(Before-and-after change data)
----------------------------------------

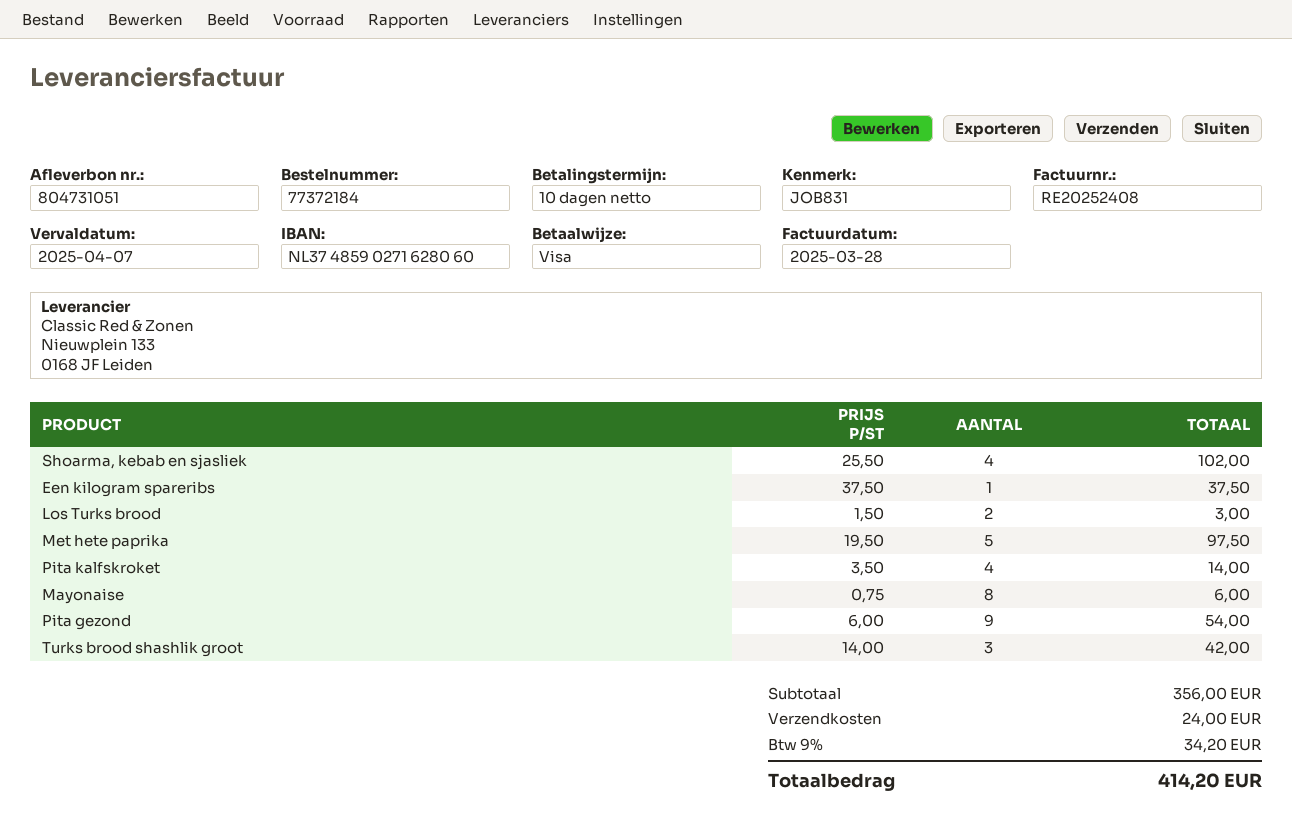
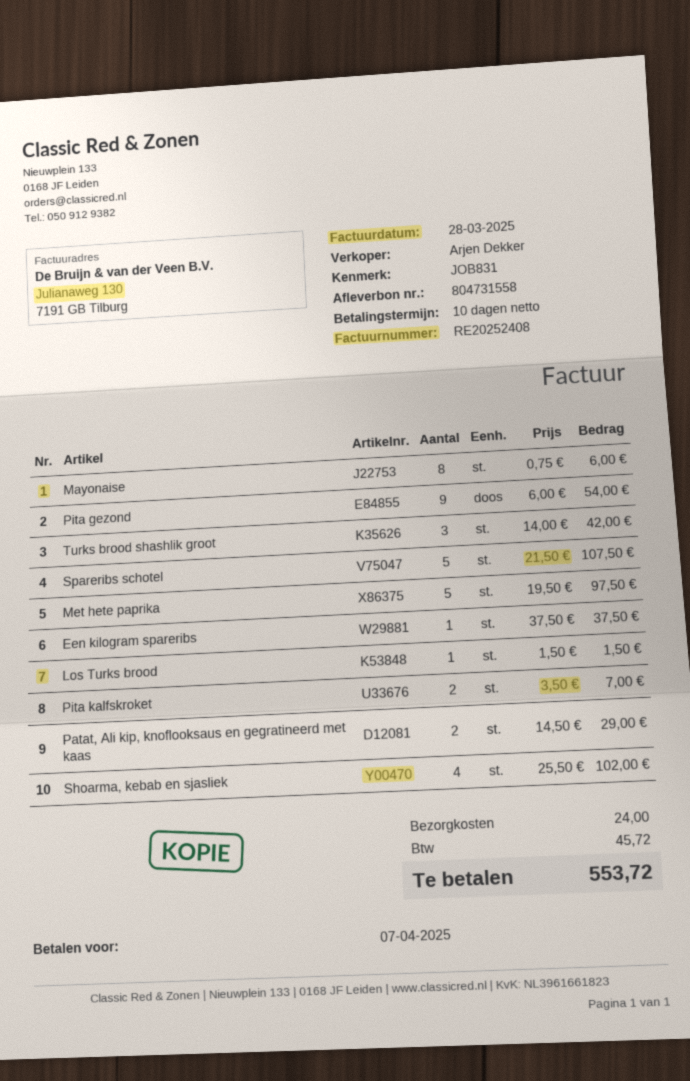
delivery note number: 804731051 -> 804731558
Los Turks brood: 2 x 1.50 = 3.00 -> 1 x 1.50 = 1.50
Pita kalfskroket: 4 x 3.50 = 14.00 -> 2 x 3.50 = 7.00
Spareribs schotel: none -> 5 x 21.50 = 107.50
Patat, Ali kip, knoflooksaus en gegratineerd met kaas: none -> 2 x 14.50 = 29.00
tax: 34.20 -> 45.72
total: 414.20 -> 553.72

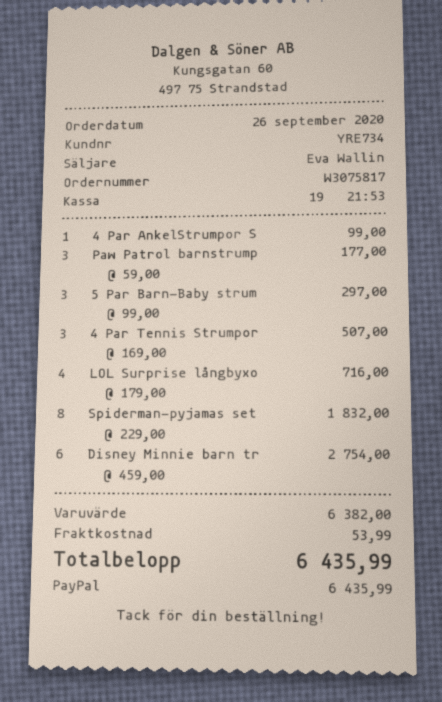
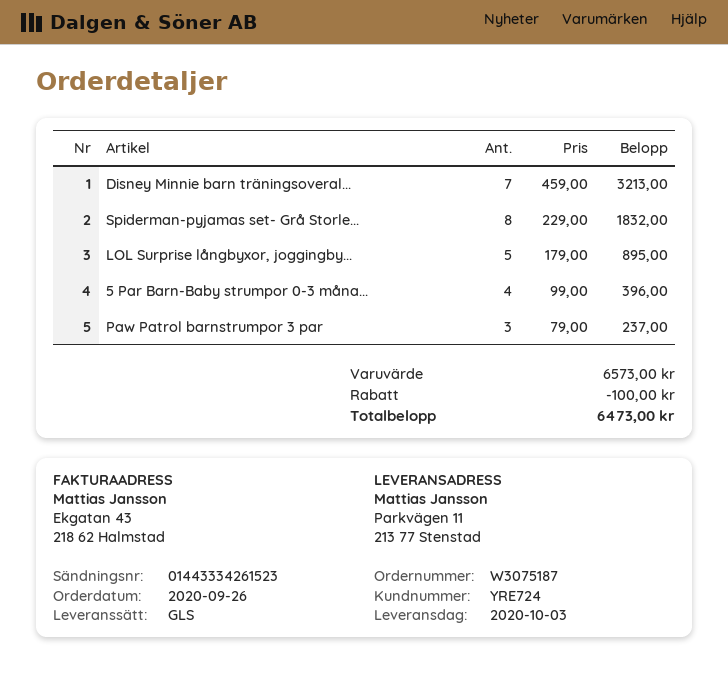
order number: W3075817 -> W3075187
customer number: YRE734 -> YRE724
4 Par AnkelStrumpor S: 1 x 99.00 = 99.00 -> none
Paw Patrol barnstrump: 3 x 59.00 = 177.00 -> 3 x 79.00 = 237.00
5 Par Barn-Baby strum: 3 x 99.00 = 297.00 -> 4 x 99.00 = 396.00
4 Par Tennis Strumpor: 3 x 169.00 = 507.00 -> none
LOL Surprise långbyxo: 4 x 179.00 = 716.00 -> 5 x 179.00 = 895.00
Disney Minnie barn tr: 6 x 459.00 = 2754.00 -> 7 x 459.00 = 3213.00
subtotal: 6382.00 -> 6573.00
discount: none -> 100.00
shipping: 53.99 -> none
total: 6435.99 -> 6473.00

----------------------------------------

## Task to carry out
No pictures belong in the copy. Transcribe every entry exactly.

## Result of the exercise
delivery note number: 804731051 -> 804731558
Los Turks brood: 2 x 1.50 = 3.00 -> 1 x 1.50 = 1.50
Pita kalfskroket: 4 x 3.50 = 14.00 -> 2 x 3.50 = 7.00
Spareribs schotel: none -> 5 x 21.50 = 107.50
Patat, Ali kip, knoflooksaus en gegratineerd met kaas: none -> 2 x 14.50 = 29.00
tax: 34.20 -> 45.72
total: 414.20 -> 553.72

order number: W3075817 -> W3075187
customer number: YRE734 -> YRE724
4 Par AnkelStrumpor S: 1 x 99.00 = 99.00 -> none
Paw Patrol barnstrump: 3 x 59.00 = 177.00 -> 3 x 79.00 = 237.00
5 Par Barn-Baby strum: 3 x 99.00 = 297.00 -> 4 x 99.00 = 396.00
4 Par Tennis Strumpor: 3 x 169.00 = 507.00 -> none
LOL Surprise långbyxo: 4 x 179.00 = 716.00 -> 5 x 179.00 = 895.00
Disney Minnie barn tr: 6 x 459.00 = 2754.00 -> 7 x 459.00 = 3213.00
subtotal: 6382.00 -> 6573.00
discount: none -> 100.00
shipping: 53.99 -> none
total: 6435.99 -> 6473.00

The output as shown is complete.